> [TASK INSTRUCTIONS]:
Each record that follows is to be reproduced character for character, pictures excepted.

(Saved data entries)
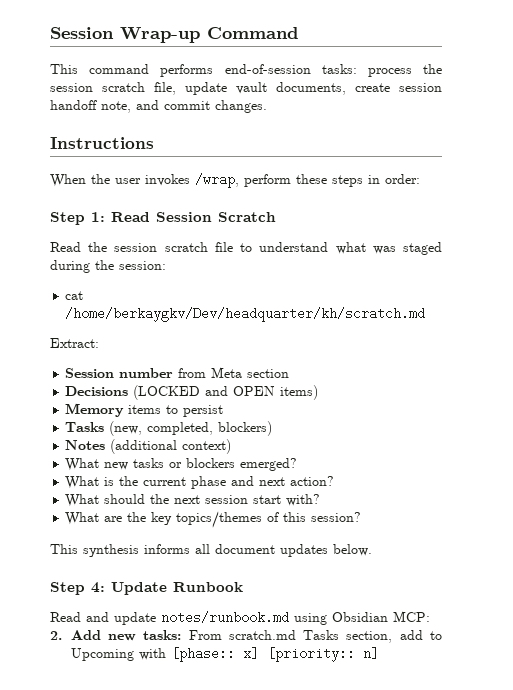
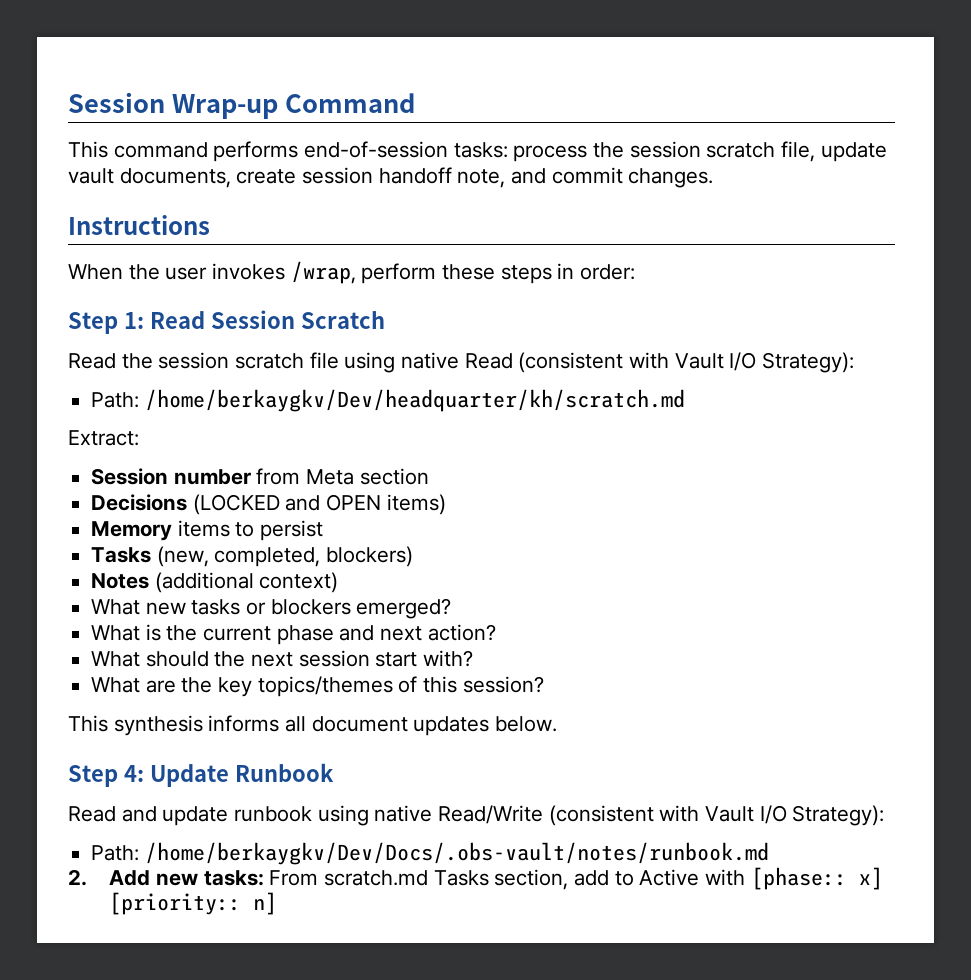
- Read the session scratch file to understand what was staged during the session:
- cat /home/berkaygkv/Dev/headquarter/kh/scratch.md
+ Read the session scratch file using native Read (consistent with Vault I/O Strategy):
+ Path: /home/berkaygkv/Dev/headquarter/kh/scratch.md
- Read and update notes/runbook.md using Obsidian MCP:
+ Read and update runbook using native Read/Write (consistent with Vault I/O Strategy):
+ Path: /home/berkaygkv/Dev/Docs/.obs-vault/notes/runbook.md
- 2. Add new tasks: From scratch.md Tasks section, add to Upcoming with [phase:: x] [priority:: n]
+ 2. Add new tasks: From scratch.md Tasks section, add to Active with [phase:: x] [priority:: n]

> [RESULT BELOW]:
- Read the session scratch file to understand what was staged during the session:
- cat /home/berkaygkv/Dev/headquarter/kh/scratch.md
+ Read the session scratch file using native Read (consistent with Vault I/O Strategy):
+ Path: /home/berkaygkv/Dev/headquarter/kh/scratch.md
- Read and update notes/runbook.md using Obsidian MCP:
+ Read and update runbook using native Read/Write (consistent with Vault I/O Strategy):
+ Path: /home/berkaygkv/Dev/Docs/.obs-vault/notes/runbook.md
- 2. Add new tasks: From scratch.md Tasks section, add to Upcoming with [phase:: x] [priority:: n]
+ 2. Add new tasks: From scratch.md Tasks section, add to Active with [phase:: x] [priority:: n]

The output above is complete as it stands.